▶ [Instructions to follow]
Skip the pictures. Output only the lines below starting at the line with "2023-01-31 | 현금유입: 3,500 -> 3,600" and ending at the line with "row order: 기초잔액 descending -> 기초잔액 ascending", both ends included, exactly as they are.

▶ [Dataset]
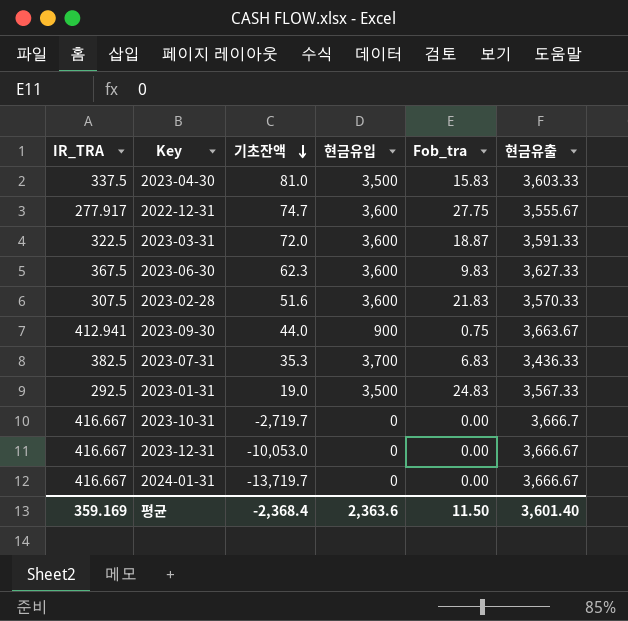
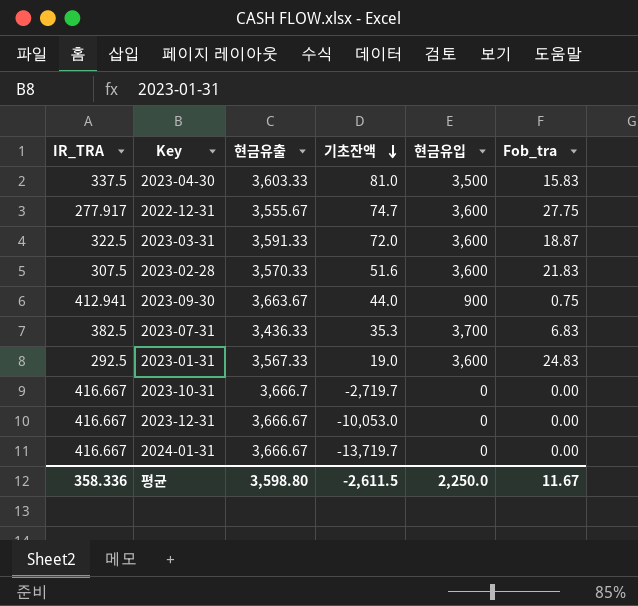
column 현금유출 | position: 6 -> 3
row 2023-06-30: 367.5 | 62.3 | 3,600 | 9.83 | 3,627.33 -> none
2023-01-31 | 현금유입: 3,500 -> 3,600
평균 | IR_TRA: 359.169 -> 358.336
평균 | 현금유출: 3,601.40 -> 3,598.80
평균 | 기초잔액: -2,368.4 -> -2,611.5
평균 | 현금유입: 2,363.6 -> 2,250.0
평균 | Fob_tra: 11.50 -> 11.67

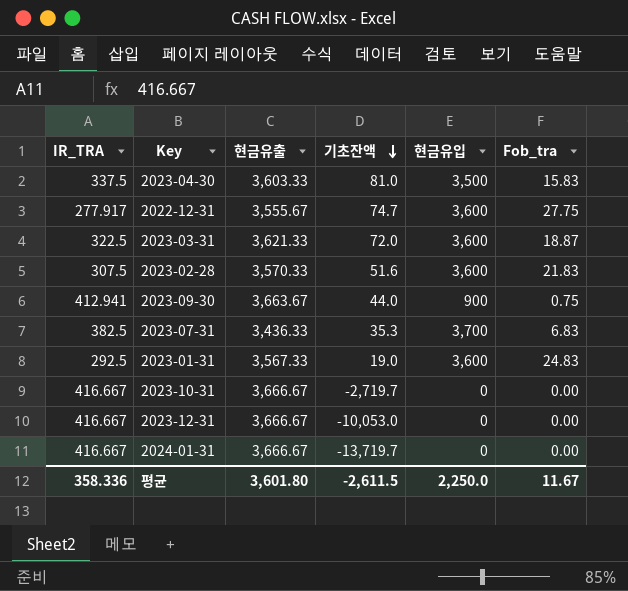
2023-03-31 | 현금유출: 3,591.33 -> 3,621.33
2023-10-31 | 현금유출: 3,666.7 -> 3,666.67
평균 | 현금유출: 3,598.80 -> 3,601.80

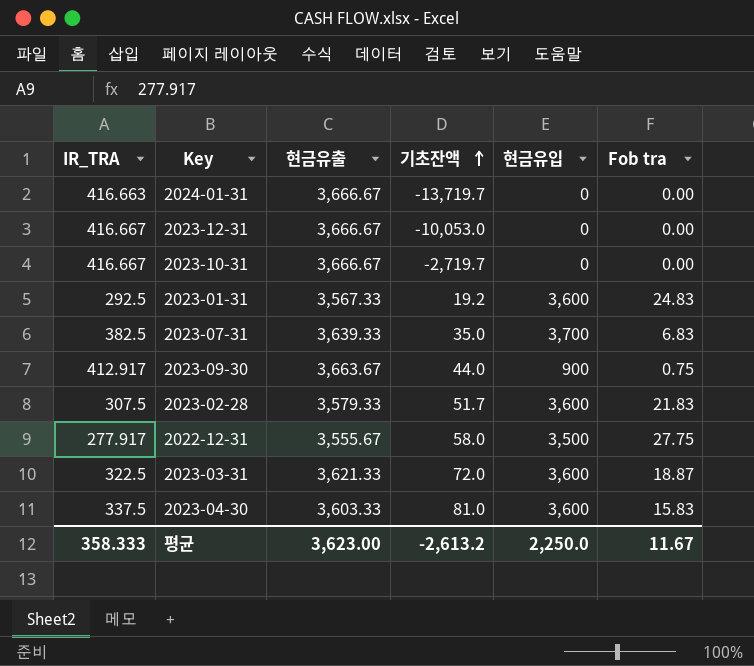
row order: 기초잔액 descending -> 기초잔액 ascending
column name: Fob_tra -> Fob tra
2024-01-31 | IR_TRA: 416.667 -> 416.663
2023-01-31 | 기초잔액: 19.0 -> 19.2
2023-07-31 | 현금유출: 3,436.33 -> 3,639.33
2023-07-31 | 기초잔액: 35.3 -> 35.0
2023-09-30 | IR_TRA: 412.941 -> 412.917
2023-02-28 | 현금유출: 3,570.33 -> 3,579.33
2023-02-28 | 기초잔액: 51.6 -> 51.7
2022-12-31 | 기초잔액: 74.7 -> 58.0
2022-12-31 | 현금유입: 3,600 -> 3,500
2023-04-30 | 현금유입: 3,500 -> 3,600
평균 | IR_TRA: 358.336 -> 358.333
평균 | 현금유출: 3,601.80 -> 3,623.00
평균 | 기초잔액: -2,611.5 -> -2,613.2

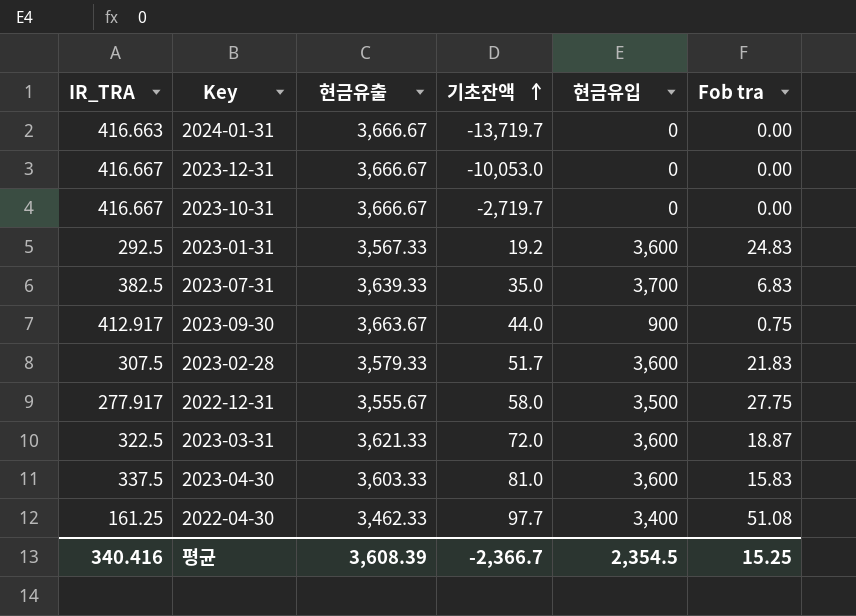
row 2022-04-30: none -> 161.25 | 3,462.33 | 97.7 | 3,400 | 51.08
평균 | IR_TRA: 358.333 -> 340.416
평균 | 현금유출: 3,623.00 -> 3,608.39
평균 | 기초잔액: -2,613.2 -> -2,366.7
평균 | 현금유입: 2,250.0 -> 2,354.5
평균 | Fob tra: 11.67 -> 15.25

==

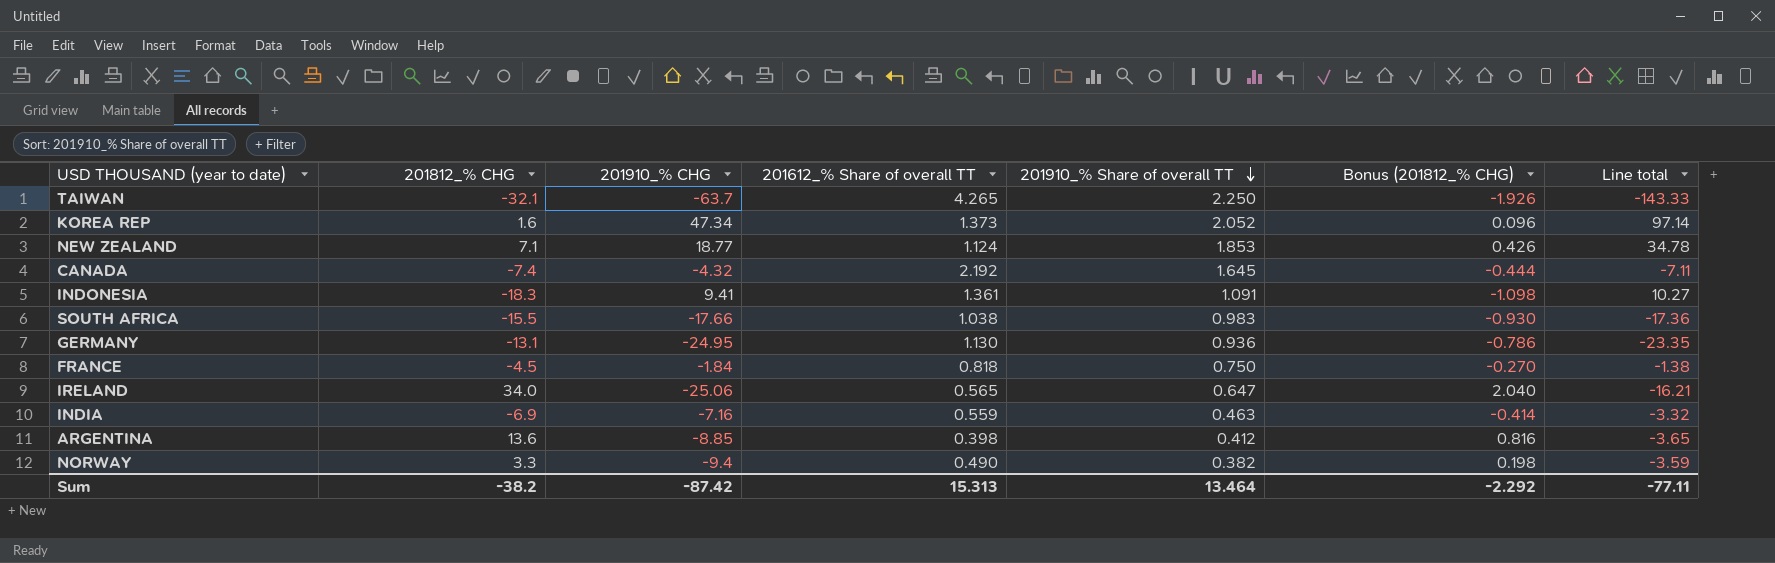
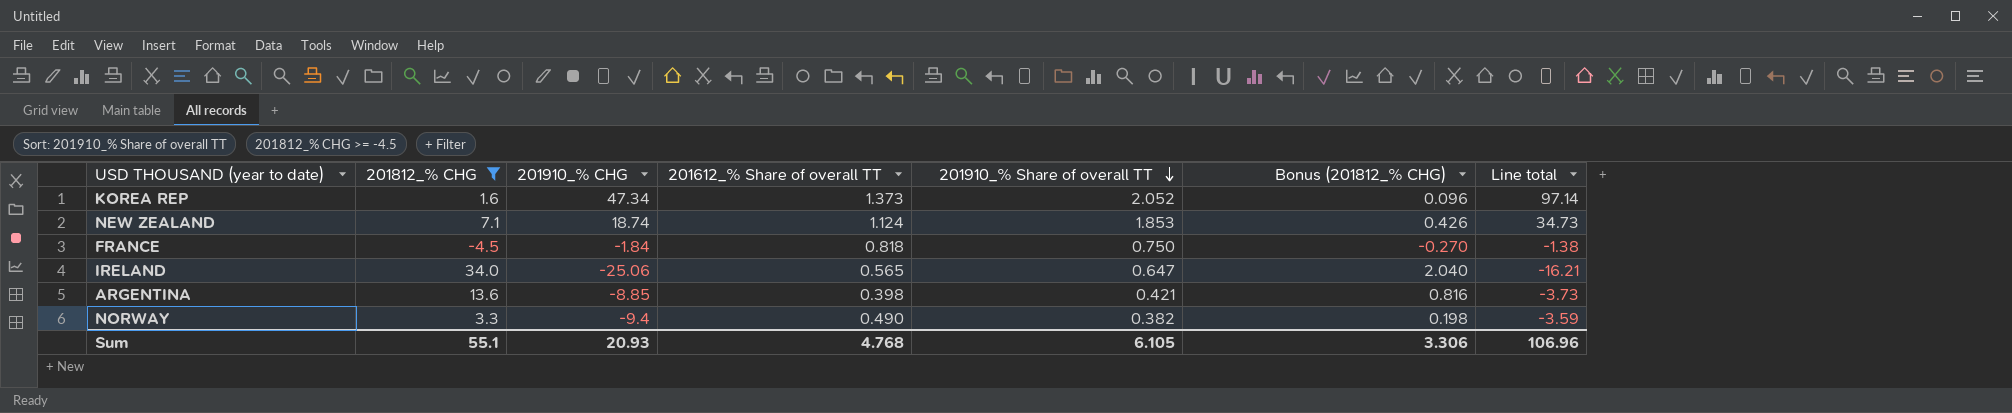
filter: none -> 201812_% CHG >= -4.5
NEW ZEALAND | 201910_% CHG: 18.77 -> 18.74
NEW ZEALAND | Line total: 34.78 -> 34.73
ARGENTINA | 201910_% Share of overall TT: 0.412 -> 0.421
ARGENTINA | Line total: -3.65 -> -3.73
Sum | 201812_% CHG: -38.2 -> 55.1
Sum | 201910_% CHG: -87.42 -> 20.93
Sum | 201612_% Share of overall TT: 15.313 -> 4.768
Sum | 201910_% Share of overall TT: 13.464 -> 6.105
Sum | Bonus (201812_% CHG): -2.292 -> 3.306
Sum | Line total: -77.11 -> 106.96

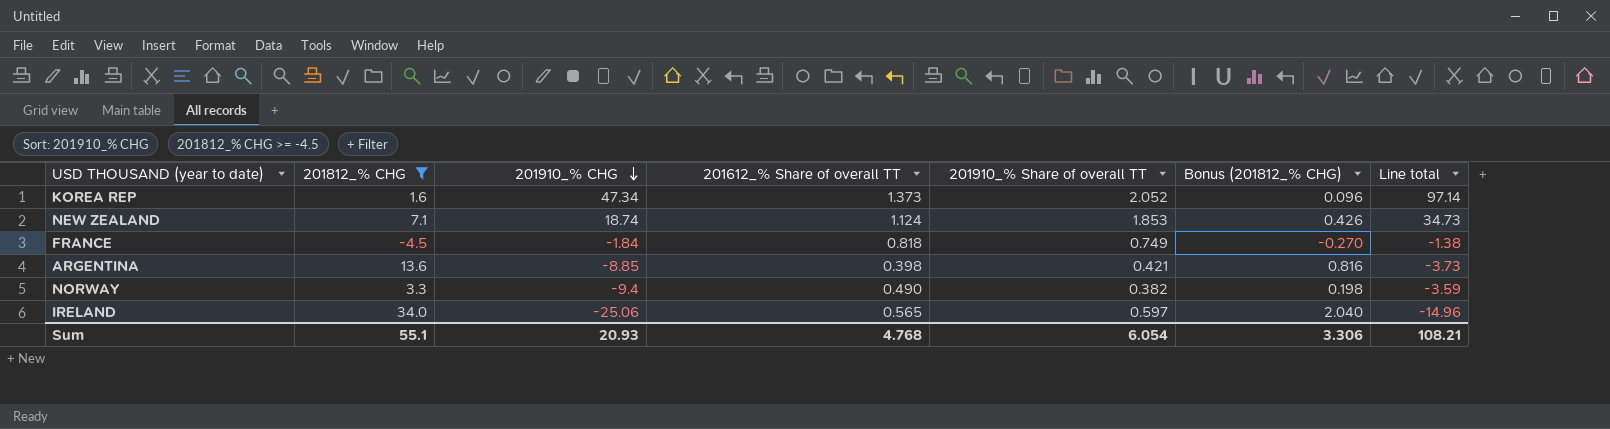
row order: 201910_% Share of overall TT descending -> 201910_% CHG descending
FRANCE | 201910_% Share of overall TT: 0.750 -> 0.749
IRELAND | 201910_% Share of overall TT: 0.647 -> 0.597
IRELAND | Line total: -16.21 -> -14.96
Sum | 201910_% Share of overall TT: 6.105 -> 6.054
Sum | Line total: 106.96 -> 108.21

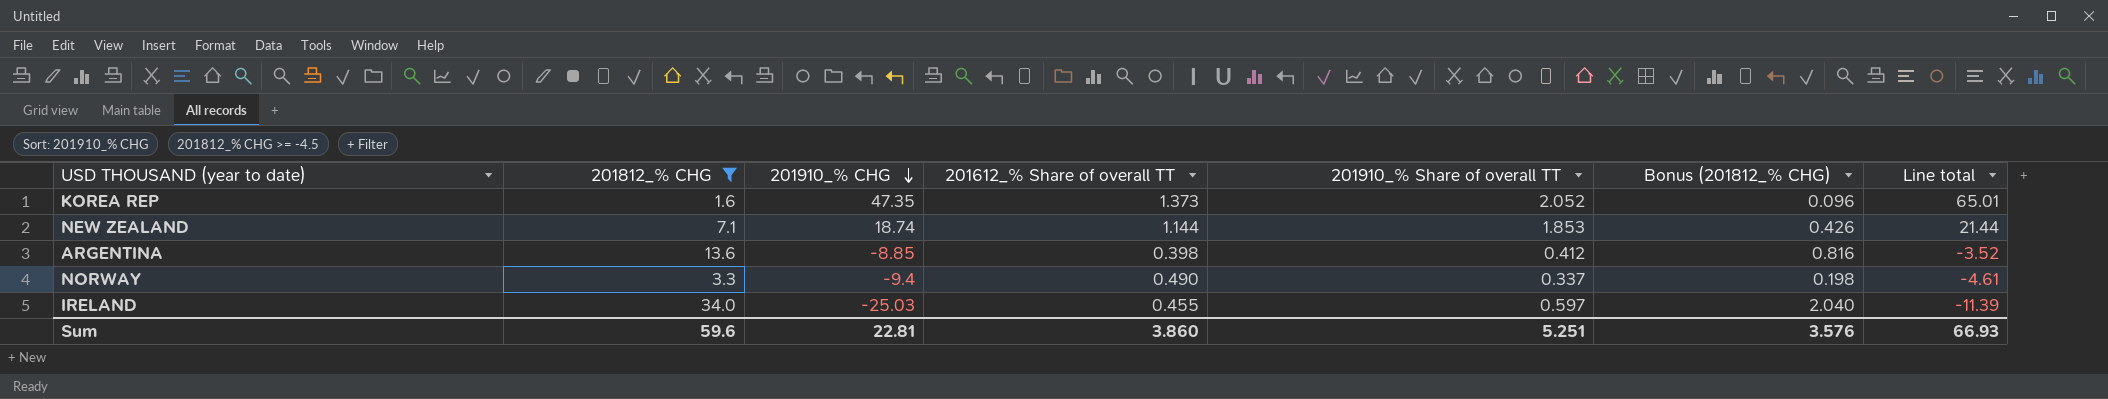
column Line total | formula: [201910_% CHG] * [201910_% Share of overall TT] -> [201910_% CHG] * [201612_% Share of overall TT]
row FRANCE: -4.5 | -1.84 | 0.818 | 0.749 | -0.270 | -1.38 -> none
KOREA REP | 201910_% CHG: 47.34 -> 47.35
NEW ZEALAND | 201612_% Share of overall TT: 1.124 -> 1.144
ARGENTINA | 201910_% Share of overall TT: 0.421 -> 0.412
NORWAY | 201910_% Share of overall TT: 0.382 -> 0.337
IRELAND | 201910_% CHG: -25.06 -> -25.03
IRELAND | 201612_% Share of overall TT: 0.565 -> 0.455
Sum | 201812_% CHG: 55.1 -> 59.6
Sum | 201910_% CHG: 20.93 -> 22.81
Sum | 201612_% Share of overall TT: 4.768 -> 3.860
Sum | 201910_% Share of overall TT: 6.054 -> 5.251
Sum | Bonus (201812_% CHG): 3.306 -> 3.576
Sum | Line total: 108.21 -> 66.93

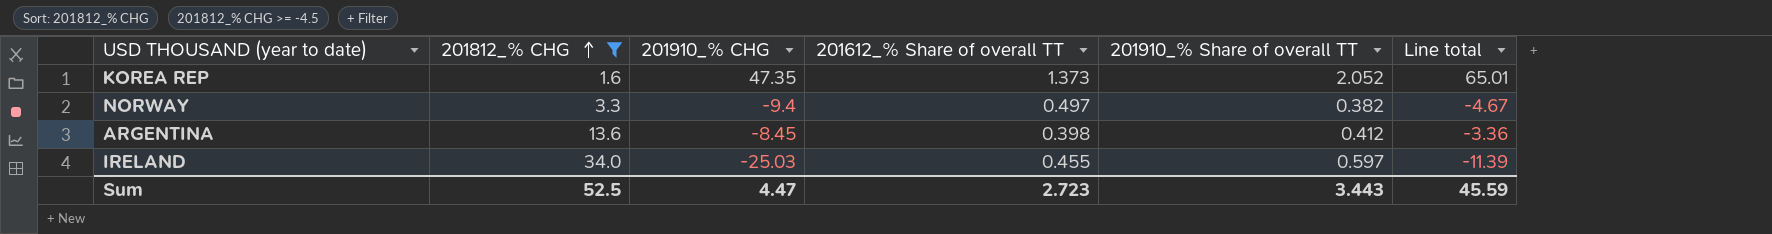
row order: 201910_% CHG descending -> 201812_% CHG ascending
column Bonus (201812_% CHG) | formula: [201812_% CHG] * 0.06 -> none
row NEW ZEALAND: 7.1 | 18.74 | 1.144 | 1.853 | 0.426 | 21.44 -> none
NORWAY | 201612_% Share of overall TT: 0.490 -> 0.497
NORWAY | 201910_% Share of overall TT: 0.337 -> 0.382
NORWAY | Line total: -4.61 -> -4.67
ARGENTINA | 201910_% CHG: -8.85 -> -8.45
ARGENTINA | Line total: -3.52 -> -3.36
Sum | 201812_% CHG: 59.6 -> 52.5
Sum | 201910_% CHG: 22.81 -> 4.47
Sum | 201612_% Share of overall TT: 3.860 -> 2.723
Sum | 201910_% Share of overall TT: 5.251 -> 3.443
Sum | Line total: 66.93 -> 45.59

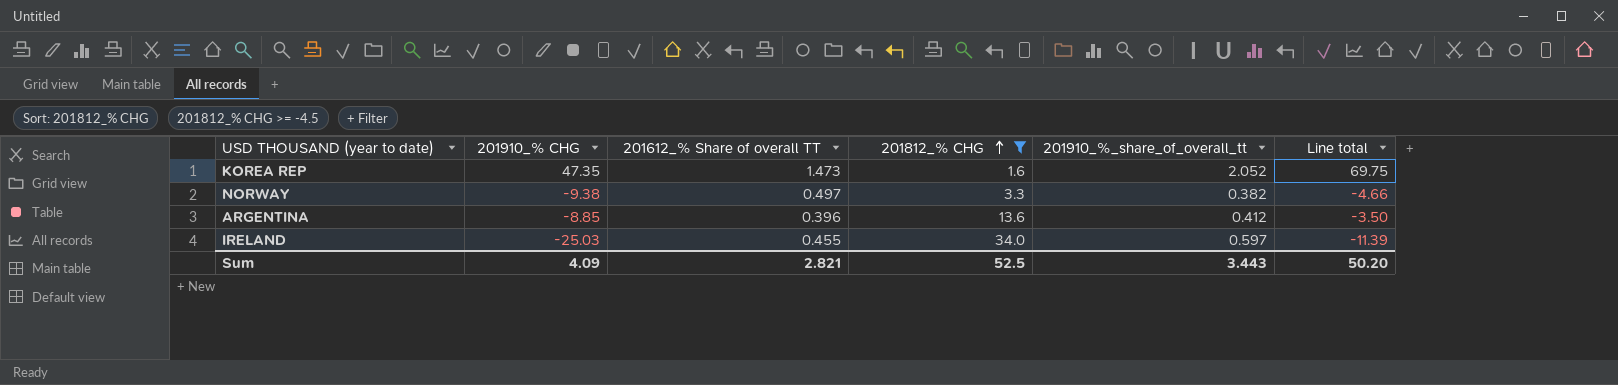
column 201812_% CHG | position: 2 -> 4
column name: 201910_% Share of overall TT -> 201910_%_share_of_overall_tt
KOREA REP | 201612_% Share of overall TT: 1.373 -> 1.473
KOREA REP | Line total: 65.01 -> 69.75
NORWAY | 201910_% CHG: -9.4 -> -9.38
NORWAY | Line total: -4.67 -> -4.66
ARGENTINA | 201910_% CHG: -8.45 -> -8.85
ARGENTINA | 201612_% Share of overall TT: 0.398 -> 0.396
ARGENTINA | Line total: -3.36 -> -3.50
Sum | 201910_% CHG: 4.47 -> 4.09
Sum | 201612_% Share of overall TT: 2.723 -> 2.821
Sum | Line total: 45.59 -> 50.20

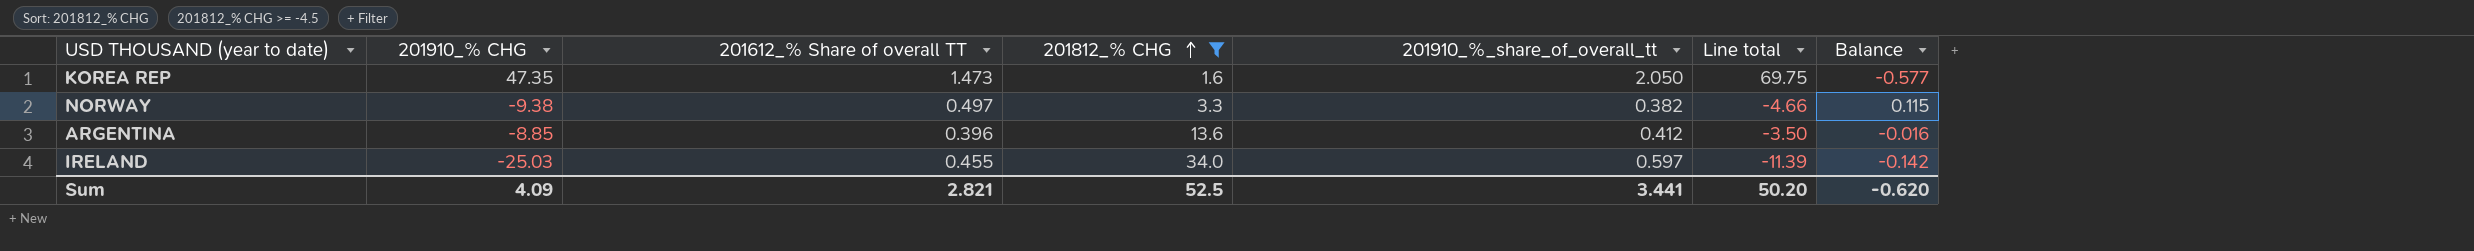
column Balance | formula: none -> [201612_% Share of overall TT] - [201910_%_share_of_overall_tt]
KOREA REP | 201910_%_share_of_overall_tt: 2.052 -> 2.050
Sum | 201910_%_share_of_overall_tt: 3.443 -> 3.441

▶ [Response to this task]
2023-01-31 | 현금유입: 3,500 -> 3,600
평균 | IR_TRA: 359.169 -> 358.336
평균 | 현금유출: 3,601.40 -> 3,598.80
평균 | 기초잔액: -2,368.4 -> -2,611.5
평균 | 현금유입: 2,363.6 -> 2,250.0
평균 | Fob_tra: 11.50 -> 11.67

2023-03-31 | 현금유출: 3,591.33 -> 3,621.33
2023-10-31 | 현금유출: 3,666.7 -> 3,666.67
평균 | 현금유출: 3,598.80 -> 3,601.80

row order: 기초잔액 descending -> 기초잔액 ascending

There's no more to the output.